#### EXERCISE BRIEF:
Would you please write out each of the entries below exactly, omitting pictures?

---------------

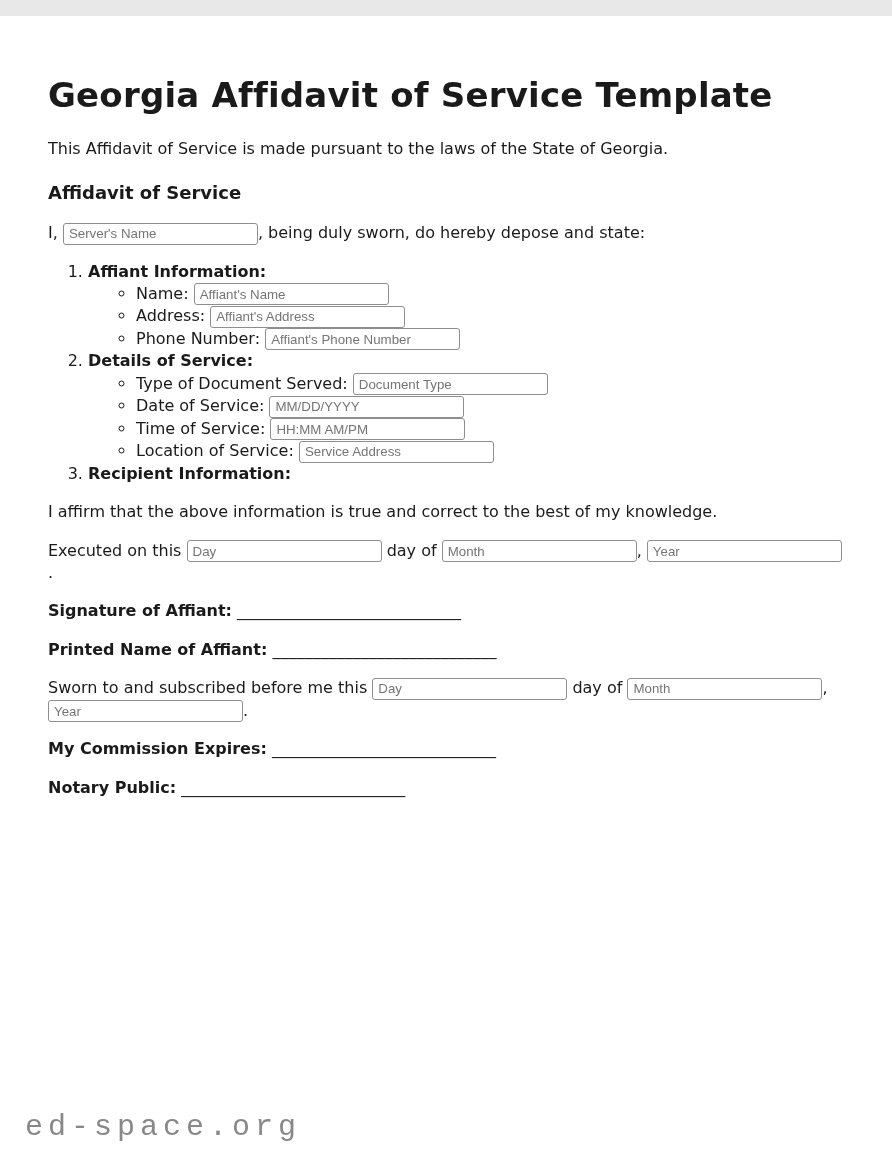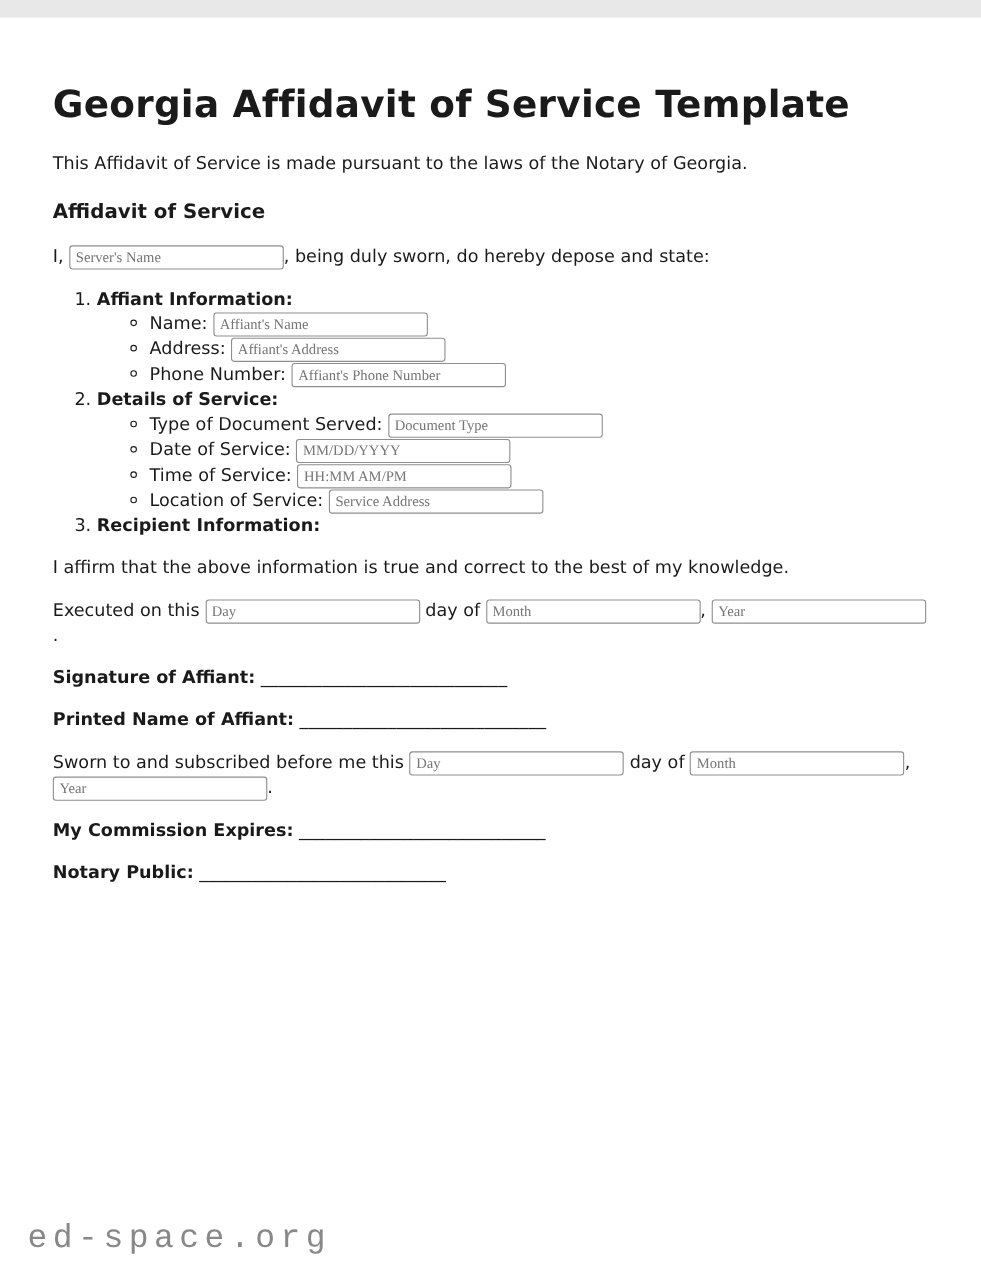--- a/index.html
+++ b/index.html
@@ -48,21 +48,21 @@
     padding-left: 48px;
   }
   ol.sections ul > li { margin: 0; }
   input.tfield {
     width: 195px;
     height: 22px;
     border: 1px solid var(--input-border-color);
     border-radius: 3px;
     padding: 1px 5px;
     background: var(--background);
-    font-family: Liberation Serif, serif;
+    font-family: Liberation Sans, sans-serif;
     font-size: 13.3px;
     color: #ec4899;
     vertical-align: baseline;
   }
   input.tfield::placeholder { color: var(--placeholder-color); opacity: 1; }
   .blank-line {
     font-weight: normal;
     letter-spacing: 0;
     white-space: nowrap;
   }
@@ -76,21 +76,21 @@
     color: var(--watermark-color);
   }
 </style>
 </head>
 <body>
 
 <div class="page">
 
   <h1 class="doc-title">Georgia Affidavit of Service Template</h1>
 
-  <p>This Affidavit of Service is made pursuant to the laws of the Notary of Georgia.</p>
+  <p>This Affidavit of Service is made pursuant to the laws of the State of Georgia.</p>
 
   <h3 class="doc-subheading">Affidavit of Service</h3>
 
   <p><span>I,</span>
     <input class="tfield" type="text" placeholder="Server's Name" style=""><span>, being duly sworn, do hereby depose and state:</span></p>
 
   <ol class="sections">
     <li>
       <strong>Affiant Information:</strong>
       <ul>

---------------

#### EXERCISE RESPONSE:
--- a/index.html
+++ b/index.html
@@ -48,21 +48,21 @@
     padding-left: 48px;
   }
   ol.sections ul > li { margin: 0; }
   input.tfield {
     width: 195px;
     height: 22px;
     border: 1px solid var(--input-border-color);
     border-radius: 3px;
     padding: 1px 5px;
     background: var(--background);
-    font-family: Liberation Serif, serif;
+    font-family: Liberation Sans, sans-serif;
     font-size: 13.3px;
     color: #ec4899;
     vertical-align: baseline;
   }
   input.tfield::placeholder { color: var(--placeholder-color); opacity: 1; }
   .blank-line {
     font-weight: normal;
     letter-spacing: 0;
     white-space: nowrap;
   }
@@ -76,21 +76,21 @@
     color: var(--watermark-color);
   }
 </style>
 </head>
 <body>
 
 <div class="page">
 
   <h1 class="doc-title">Georgia Affidavit of Service Template</h1>
 
-  <p>This Affidavit of Service is made pursuant to the laws of the Notary of Georgia.</p>
+  <p>This Affidavit of Service is made pursuant to the laws of the State of Georgia.</p>
 
   <h3 class="doc-subheading">Affidavit of Service</h3>
 
   <p><span>I,</span>
     <input class="tfield" type="text" placeholder="Server's Name" style=""><span>, being duly sworn, do hereby depose and state:</span></p>
 
   <ol class="sections">
     <li>
       <strong>Affiant Information:</strong>
       <ul>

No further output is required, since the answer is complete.